Directions for this task:
Locate the line bearing "(78, 369) none" in the material below, then reproduce it and each following line up to and including the line bearing "[277,1314,396,1334] parallelisable ->".

Available records:
Content starts

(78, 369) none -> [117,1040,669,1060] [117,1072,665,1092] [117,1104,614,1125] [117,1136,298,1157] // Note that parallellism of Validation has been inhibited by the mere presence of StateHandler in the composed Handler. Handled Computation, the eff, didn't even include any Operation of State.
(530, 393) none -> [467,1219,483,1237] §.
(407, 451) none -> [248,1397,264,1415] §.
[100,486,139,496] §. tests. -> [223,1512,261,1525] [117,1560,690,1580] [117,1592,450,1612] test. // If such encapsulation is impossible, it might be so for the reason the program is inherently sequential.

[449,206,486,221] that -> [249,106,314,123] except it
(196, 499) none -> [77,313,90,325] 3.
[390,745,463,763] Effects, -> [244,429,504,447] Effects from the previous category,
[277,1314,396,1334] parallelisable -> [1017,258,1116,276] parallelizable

Content ends
Content starts

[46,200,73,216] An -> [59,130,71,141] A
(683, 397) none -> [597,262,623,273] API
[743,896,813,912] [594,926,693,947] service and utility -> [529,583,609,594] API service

Content ends
Content starts

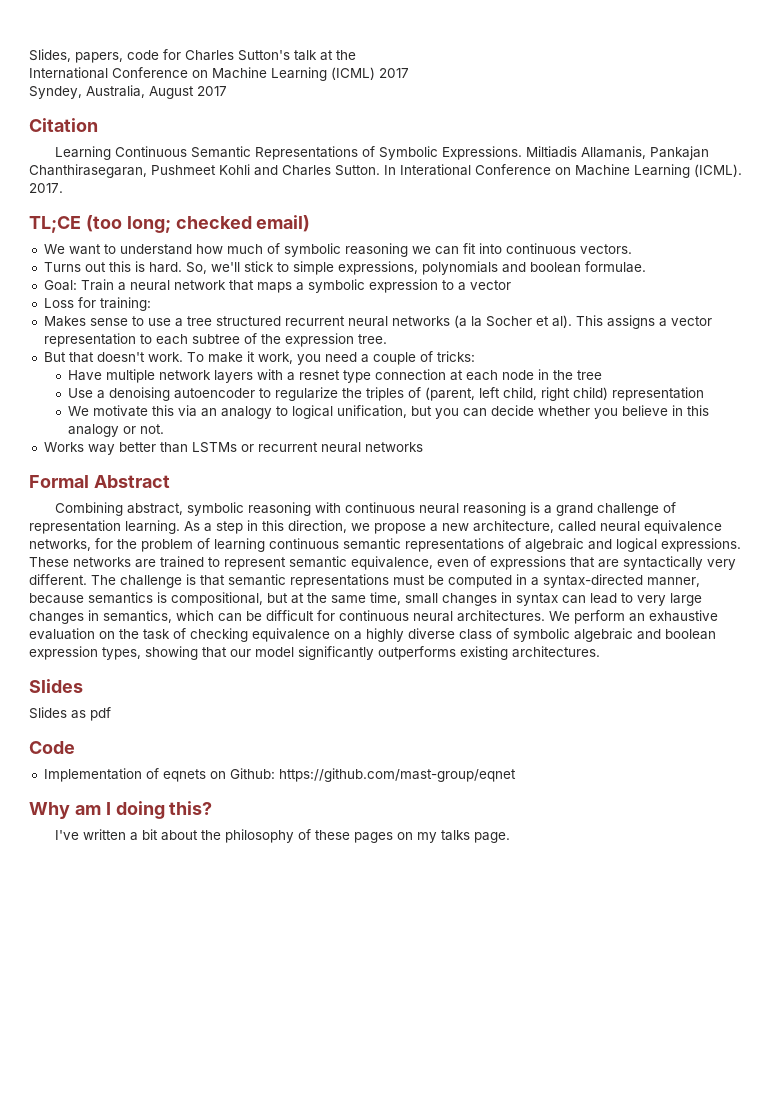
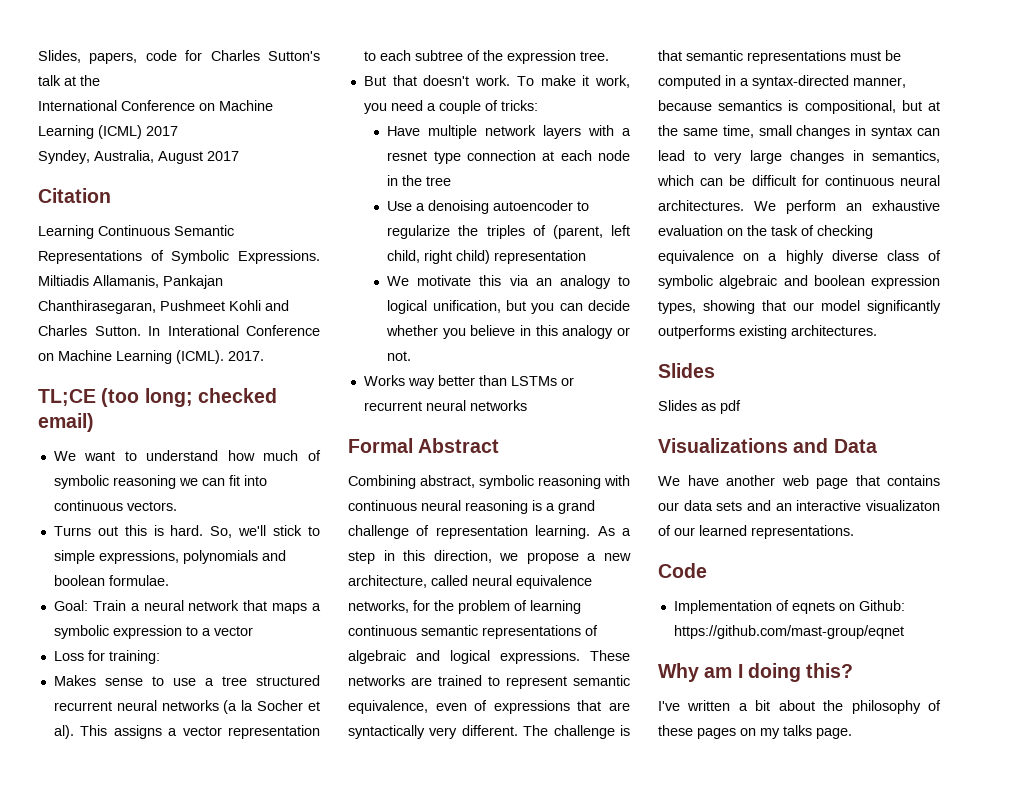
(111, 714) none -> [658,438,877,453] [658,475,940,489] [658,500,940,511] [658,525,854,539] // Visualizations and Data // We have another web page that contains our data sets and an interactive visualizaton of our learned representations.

Content ends

Reply to the task:
(78, 369) none -> [117,1040,669,1060] [117,1072,665,1092] [117,1104,614,1125] [117,1136,298,1157] // Note that parallellism of Validation has been inhibited by the mere presence of StateHandler in the composed Handler. Handled Computation, the eff, didn't even include any Operation of State.
(530, 393) none -> [467,1219,483,1237] §.
(407, 451) none -> [248,1397,264,1415] §.
[100,486,139,496] §. tests. -> [223,1512,261,1525] [117,1560,690,1580] [117,1592,450,1612] test. // If such encapsulation is impossible, it might be so for the reason the program is inherently sequential.

[449,206,486,221] that -> [249,106,314,123] except it
(196, 499) none -> [77,313,90,325] 3.
[390,745,463,763] Effects, -> [244,429,504,447] Effects from the previous category,
[277,1314,396,1334] parallelisable -> [1017,258,1116,276] parallelizable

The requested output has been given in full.